Motoryzacja

Samochody tej marki będą same jeździć po polskich autostradach

Kamil Pieczonka
Samochody tej marki będą same jeździć po polskich autostradach

Ford BlueCruise to jeden z pierwszych systemów autonomicznej jazdy poziomu drugiego, który został dopuszczony do użytkowania na świecie. Teraz za sprawą zgody wydanej przez Komisję Europejską dostępny będzie w 15 krajach w Europie, w tym również w Polsce.

Ford pokazuje Tesli jak to się robi

Autonomiczne samochody to przyszłość motoryzacji i jestem tego nawet bardziej pewny, niż kwestii czy te samochody faktycznie będą elektryczne. Elon Musk zapowiada pełną autonomię już od wielu lat, ale póki co jego system Full-Self Driving nie spełnia pokładanych w nim nadziei. Całkiem inne podejście ma lokalny konkurent, Ford, który wybrał strategię małych kroczków. Ich system BlueCruise zapewnia autonomię poziomu drugiego, czyli samodzielne kierowanie pojazdem tylko w określonych sytuacjach. Działa na tyle dobrze, że został już dopuszczony do użytkowania w USA, Kanadzie, Wielkiej Brytanii, Hiszpanii oraz w Niemczech. Teraz za sprawą decyzji Komisji Europejskiej, może być używany w już w 15 krajach w Europie.

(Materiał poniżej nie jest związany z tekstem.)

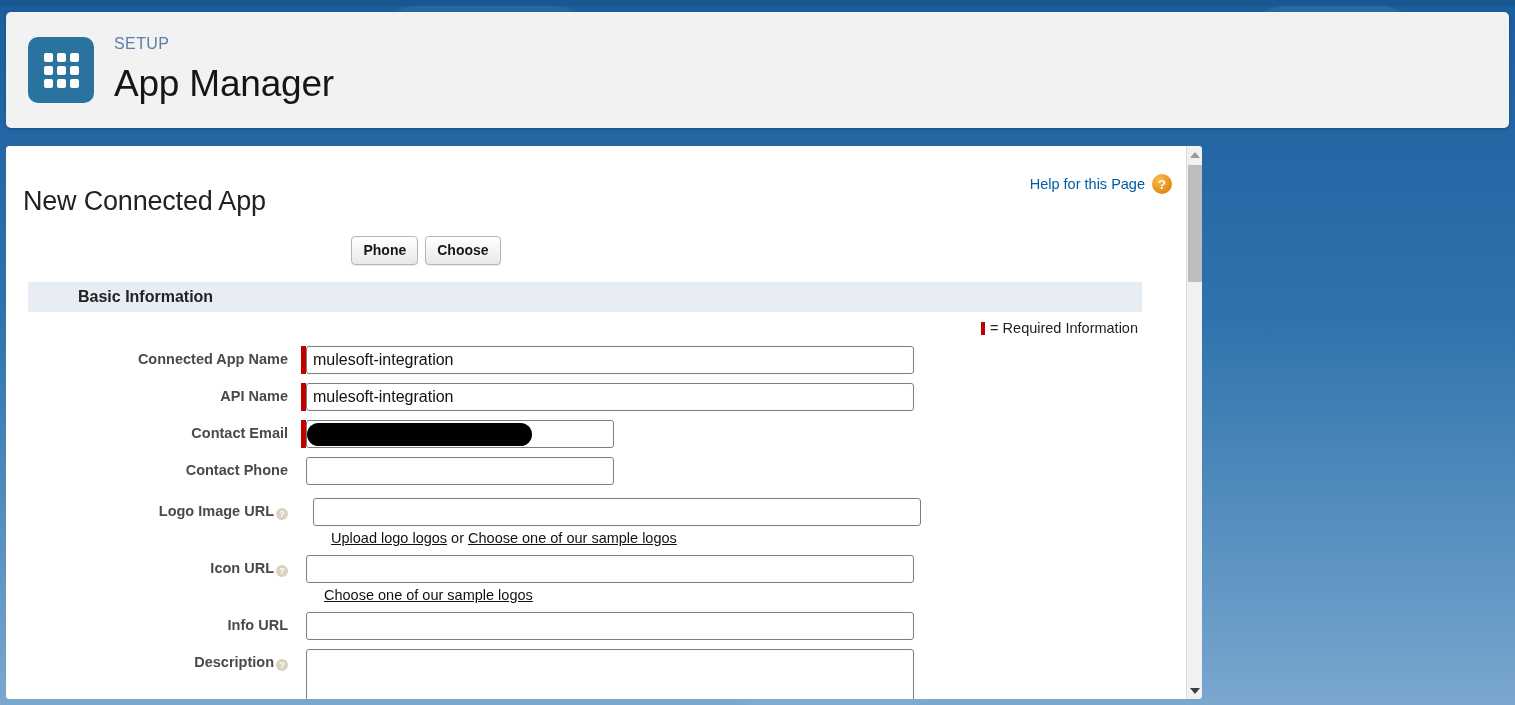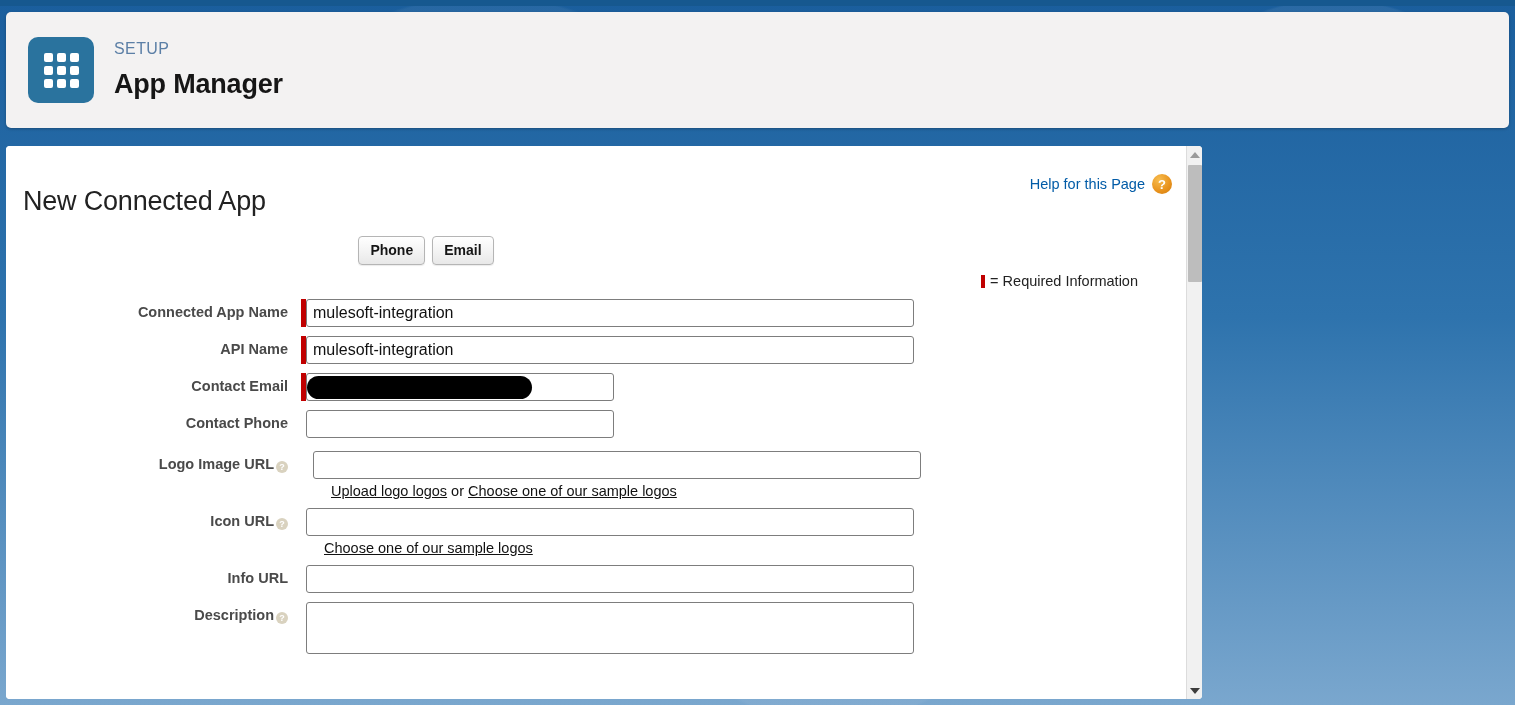"App Manager" .setup-title { font-size: 27px -> 37px; font-weight: bold -> normal }
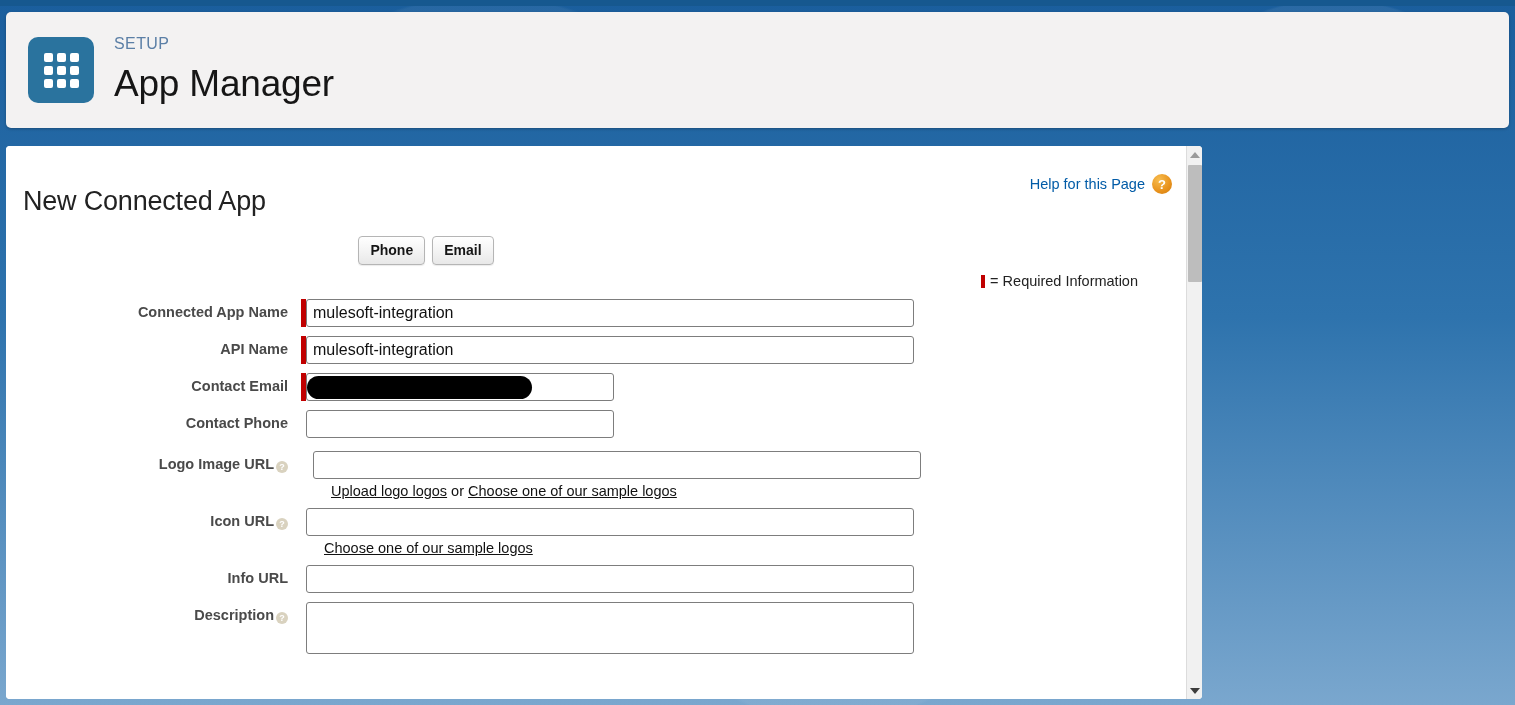"Email" button.sf-btn { text: Email -> Choose }
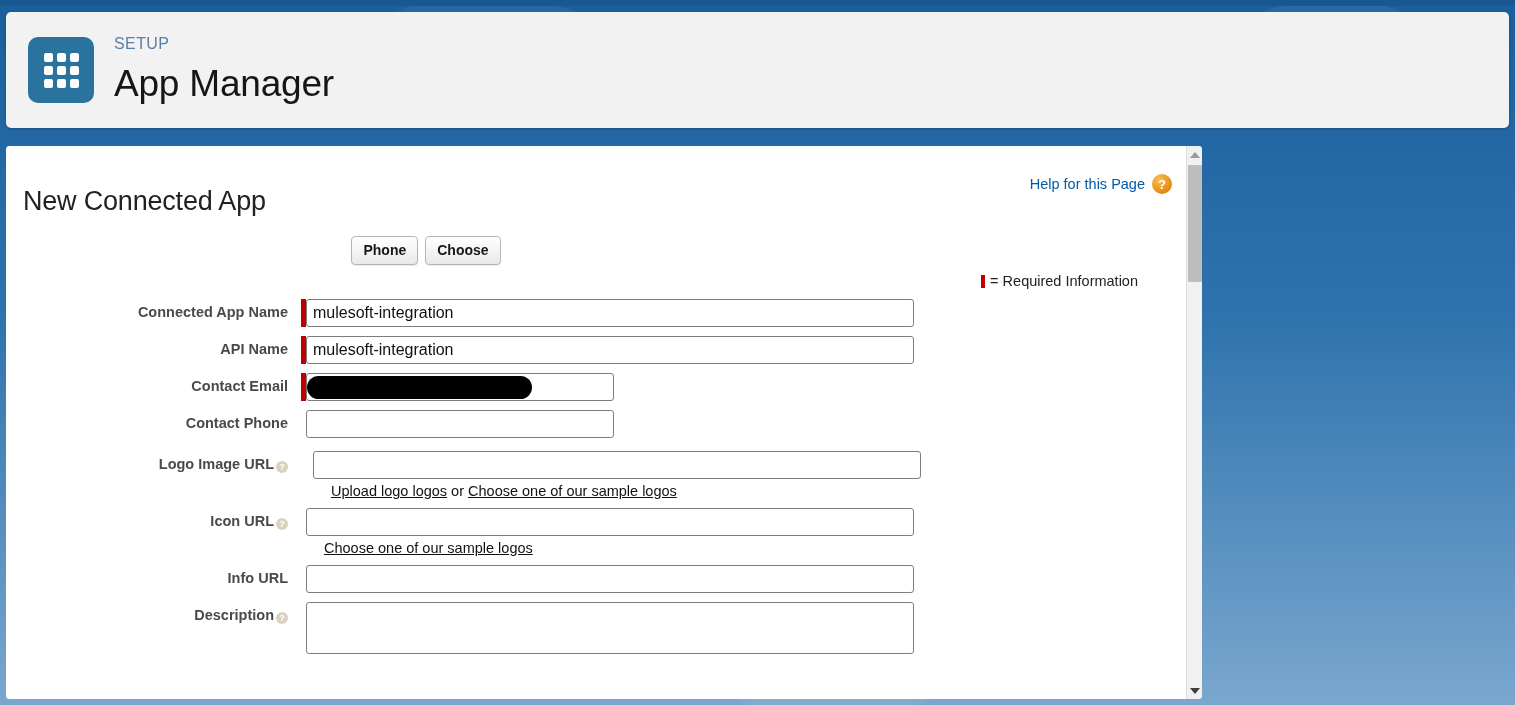"Basic Information" div.section-head { html: none -> <div>Basic Information</div> }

Polecamy na Geekweek: NASA pokazuje, jak CO2 przemieszcza się po atmosferze Ziemi. Hipnotyzujące

Do grona krajów, w których Ford BlueCruise może być używany na drogach szybkiego ruchu dołącza Austria, Belgia, Czechy, Dania, Francja, Grecja, Węgry, Włochy, Holandia, Portugalia, Polska oraz Szwecja. W sumie jest to ponad 133 000 km dróg szybkiego ruchu, które mają pozwolić np. na pokonanie trasy ze Szwecji do Włoch bez dotykania kierownicy przez ponad 3000 km. To musi robić wrażenie, ale trzeba pamiętać o tym, że to nadal tylko system poziomu drugiego, który ma swoje ograniczenia.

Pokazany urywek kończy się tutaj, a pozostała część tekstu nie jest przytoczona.